Only one span of the material below is wanted. Output it exactly, from the line with "Monorail Airport Line" through the line with "background: #bef264 ->", without any pictures.

*** ENTRIES PROVIDED

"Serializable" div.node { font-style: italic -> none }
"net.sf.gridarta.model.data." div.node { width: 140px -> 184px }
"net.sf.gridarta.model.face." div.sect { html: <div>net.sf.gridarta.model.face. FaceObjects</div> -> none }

******
*** ENTRIES PROVIDED

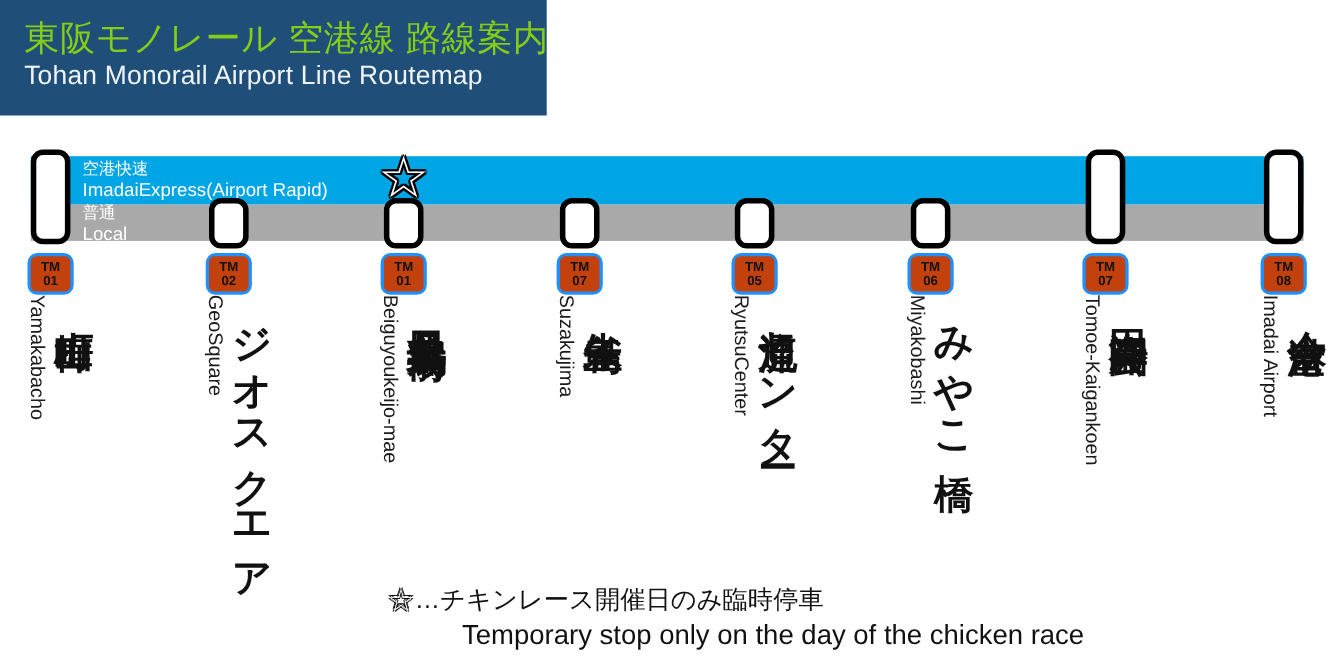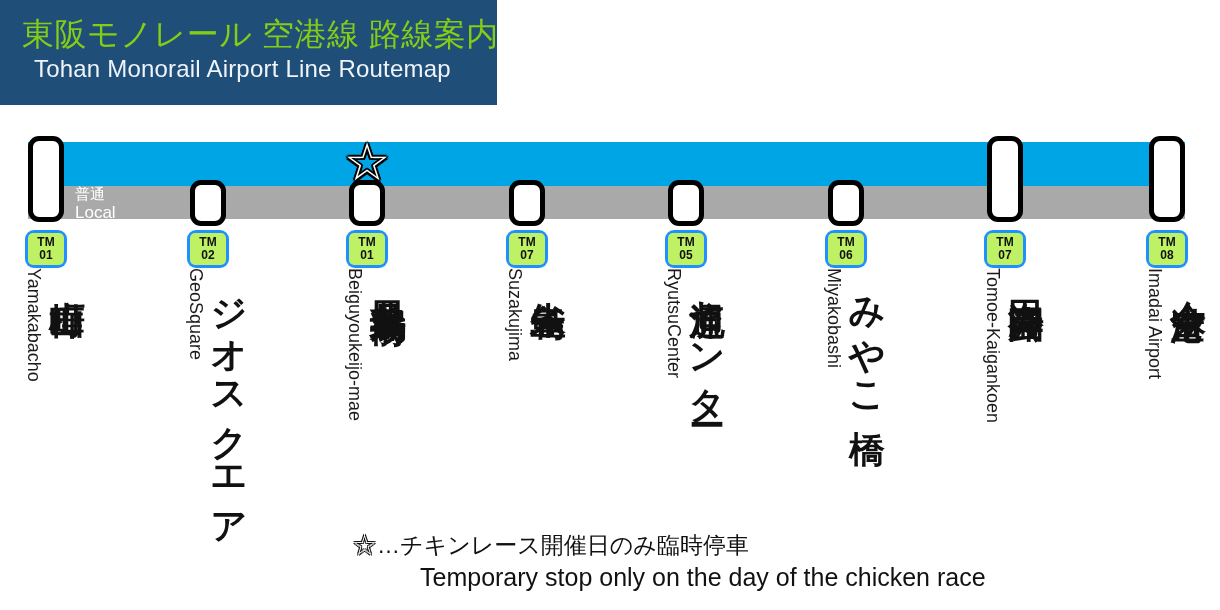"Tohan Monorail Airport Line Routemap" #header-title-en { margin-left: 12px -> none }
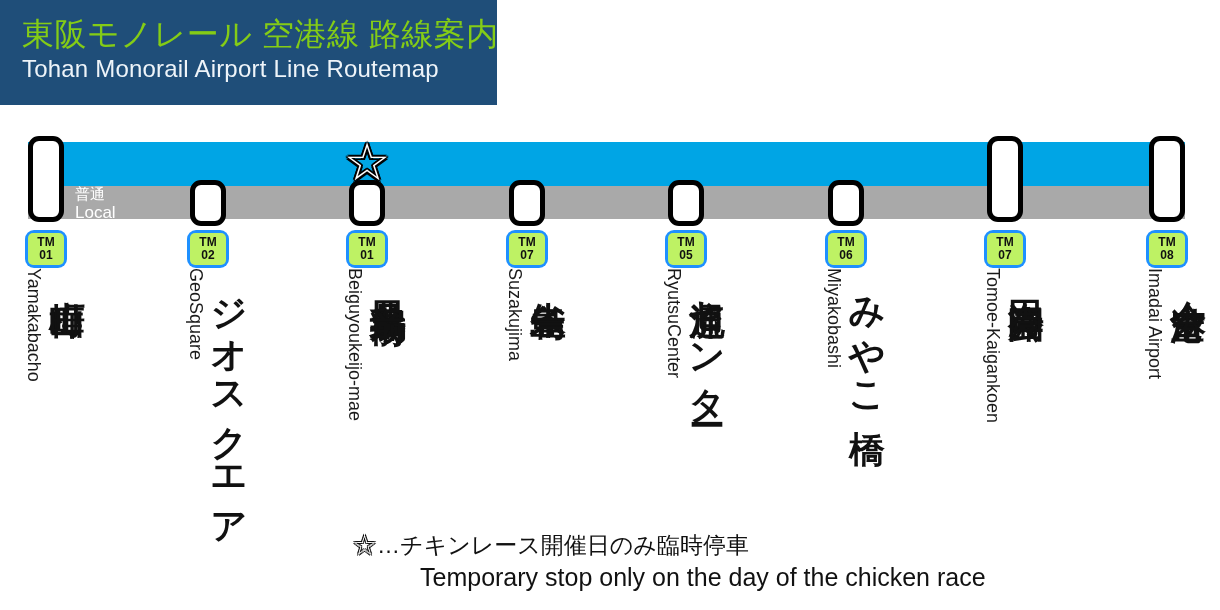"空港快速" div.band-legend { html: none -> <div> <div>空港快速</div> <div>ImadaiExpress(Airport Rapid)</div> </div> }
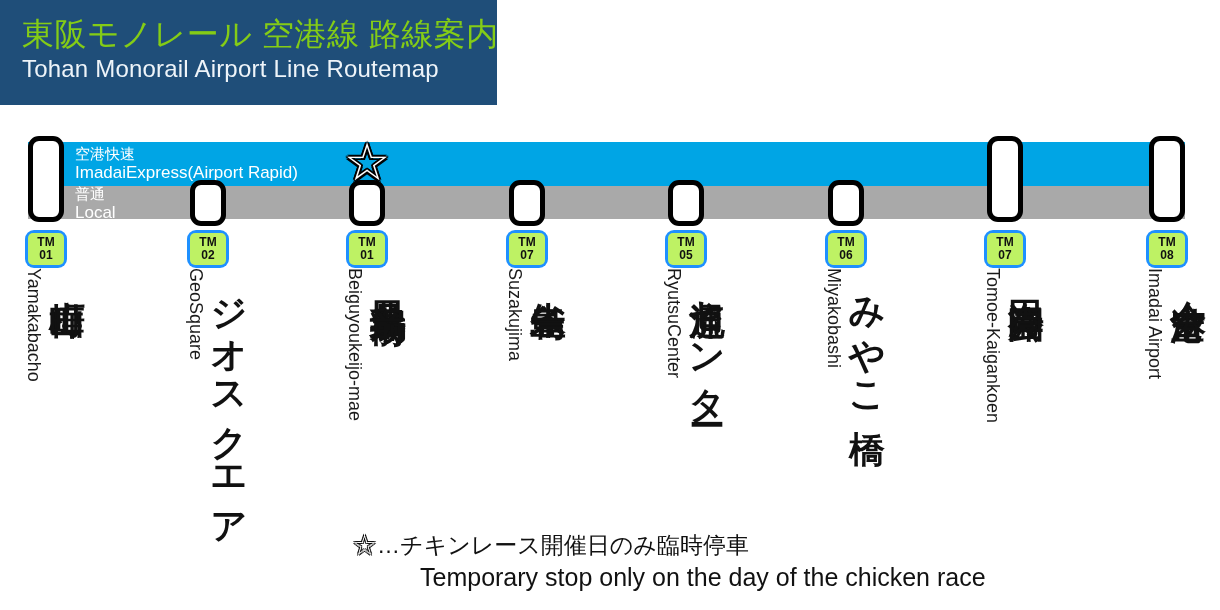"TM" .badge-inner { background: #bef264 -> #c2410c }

******

## RESULT
"Tohan Monorail Airport Line Routemap" #header-title-en { margin-left: 12px -> none }
"空港快速" div.band-legend { html: none -> <div> <div>空港快速</div> <div>ImadaiExpress(Airport Rapid)</div> </div> }
"TM" .badge-inner { background: #bef264 -> #c2410c }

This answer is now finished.